Brezilya reali, Endonezya rupisi, Güney Afrika randı, Hint rupisi ve Türk lirası, bunlar en sorunlu gelişmekte olan 5 ülkenin para birimleri. Yüksek enflasyon, zayıf büyüme, yüksek dış açık gibi ortak özellikleri var. Bütün bu para birimleri küresel problemlerden etkilendi. Ancak Türkiye’nin etkilenmesi çok daha derin oldu. Demem o ki küresel problemlerin etkisi ülkeler üzerinde elbette var ancak Türkiye’nin içindeki bir takım problemler bizi yukarıda ismi geçen ülkelerden daha da kırılgan yapıyor. 

Dipnot: Yukarıdaki ülkeler de “Kırılgan Beşli” diye anılır.

Üretmiyoruz, tüketiyoruz; tasarruf etmiyoruz, harcıyoruz; huzuru tesis etmiyoruz, karışıklık çıkarıyoruz. Ne anlama geliyor bunlar? 

Yani ülkede ürettiğimizden fazlasını tüketiyorsak yurtdışına ödeme yapıyoruz demektir. Türk lirasıyla mı ödüyoruz? Hayır euro veya dolar ile ödeme yapıyoruz. Öyleyse elimizdeki euro ve dolar azalıyor bu da bu para birimlerinin değerlenmesine sebep oluyor. Az olan değerlidir kaidesince döviz Türkiye’de kıymetleniyor. Bu yüzden Euro ödeyerek Avrupa’dan aldığımız çikolatalar 2 lirayken ertesi yıl 3 lira oluyor.

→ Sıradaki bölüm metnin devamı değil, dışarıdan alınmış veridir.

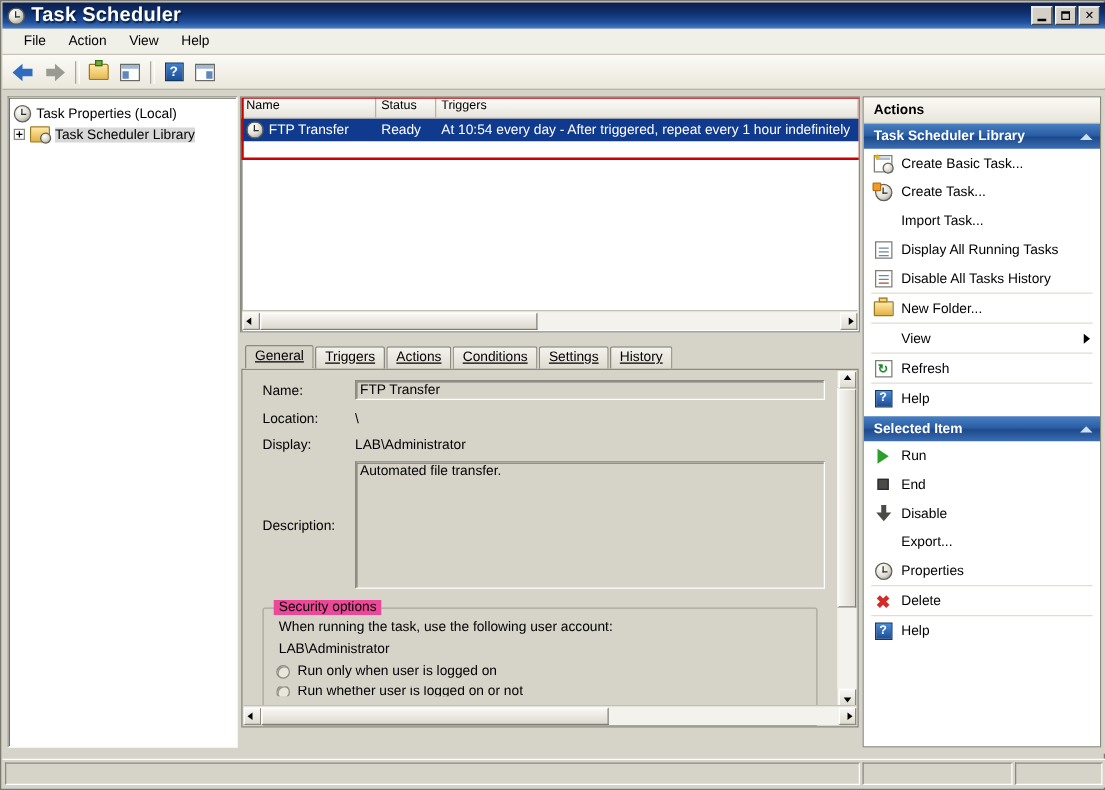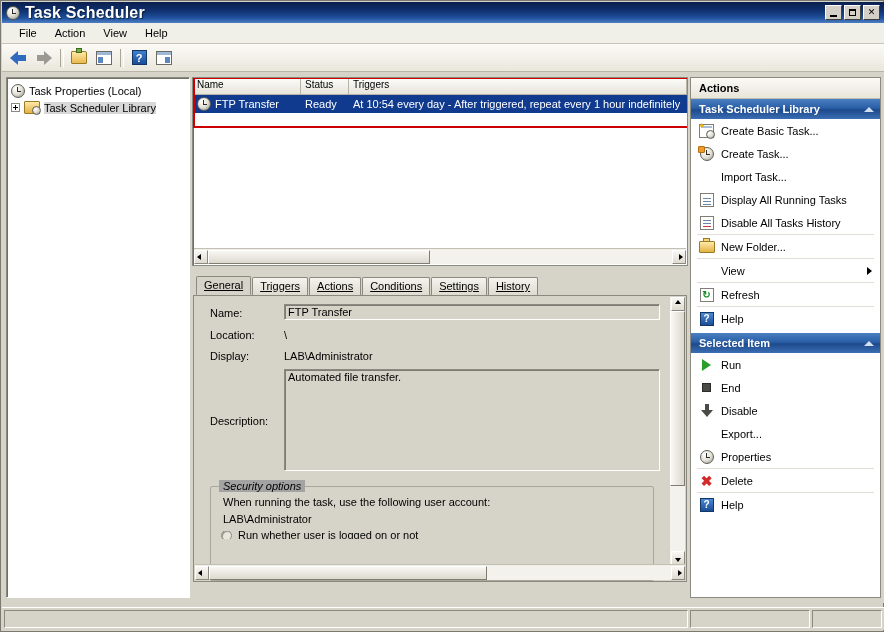"Security options" .group-title { background: #a3a3a3 -> #ec4899; font-style: italic -> none }
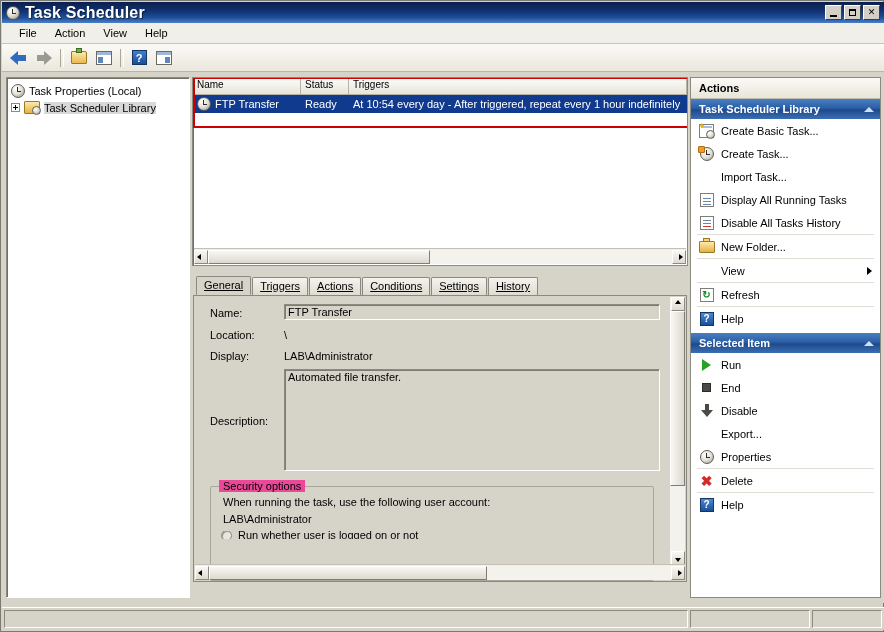"Run only when user is" div.radio-row { html: none -> <div> <span></span> <span>Run only when user is logged on</span> </div> }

Japonya, enflasyonda Türkiye’nin aksine gösterilebilecek güzel bir ülke. Türkiye her yıl yüksek enflasyon verirken Japonya ise deflasyon ile boğuşuyor yani market fiyatları düşüyor. İnsanlar fiyatlar zaten düşecek diye alış verişlerini erteleyip ekonomiyi durma noktasına getiriyorlar. Yukarıda bahsettiğimiz yüzde 2 bu yüzden önemli. Bunun önüne geçmek için Japonya dağları delip denizin üstüne havalimanı yapmak gibi Türkiye’den daha çılgın kamu projeleri üretiyor. Böylece bu iş yapılırken çalışan işçilerin cebine para koyup, vatandaşlar arasında dönen para miktarını arttırarak, deflasyonun önüne geçmeye çalışıp, ekonomiyi canlandırmaya çalışıyor.

Türkiye de Japonya gibi davranıp köprüler, otoyollar, havalimanları, E5’in kenarlarına diklemesine koyulan çiçekler, hiç bitmeyen kaldırım çalışmaları gibi yatırımlar yapıyor. Tabiri caizse betona para gömüyor. Yani Japonya örneğiyle kıyaslandığında anlaşılacağı üzere bu projeler enflasyonu ciddî oranda yükseltiyor. 

Yapılan projelerde ihaleler hükümete yakınlığıyla bilinen firmalara veriliyor bir kısım zenginleşirken gerisi de fakir kalıyor hatta fakirleşiyor. Bu da “Gelir Dağılımı Eşitsizliği”ni doğruyor. Fakirleşiyor çünkü kullanılmayan köprülere verilen taahhütler gene halkın cebine faturalandırılıyor. Bu paragraf konu dışı.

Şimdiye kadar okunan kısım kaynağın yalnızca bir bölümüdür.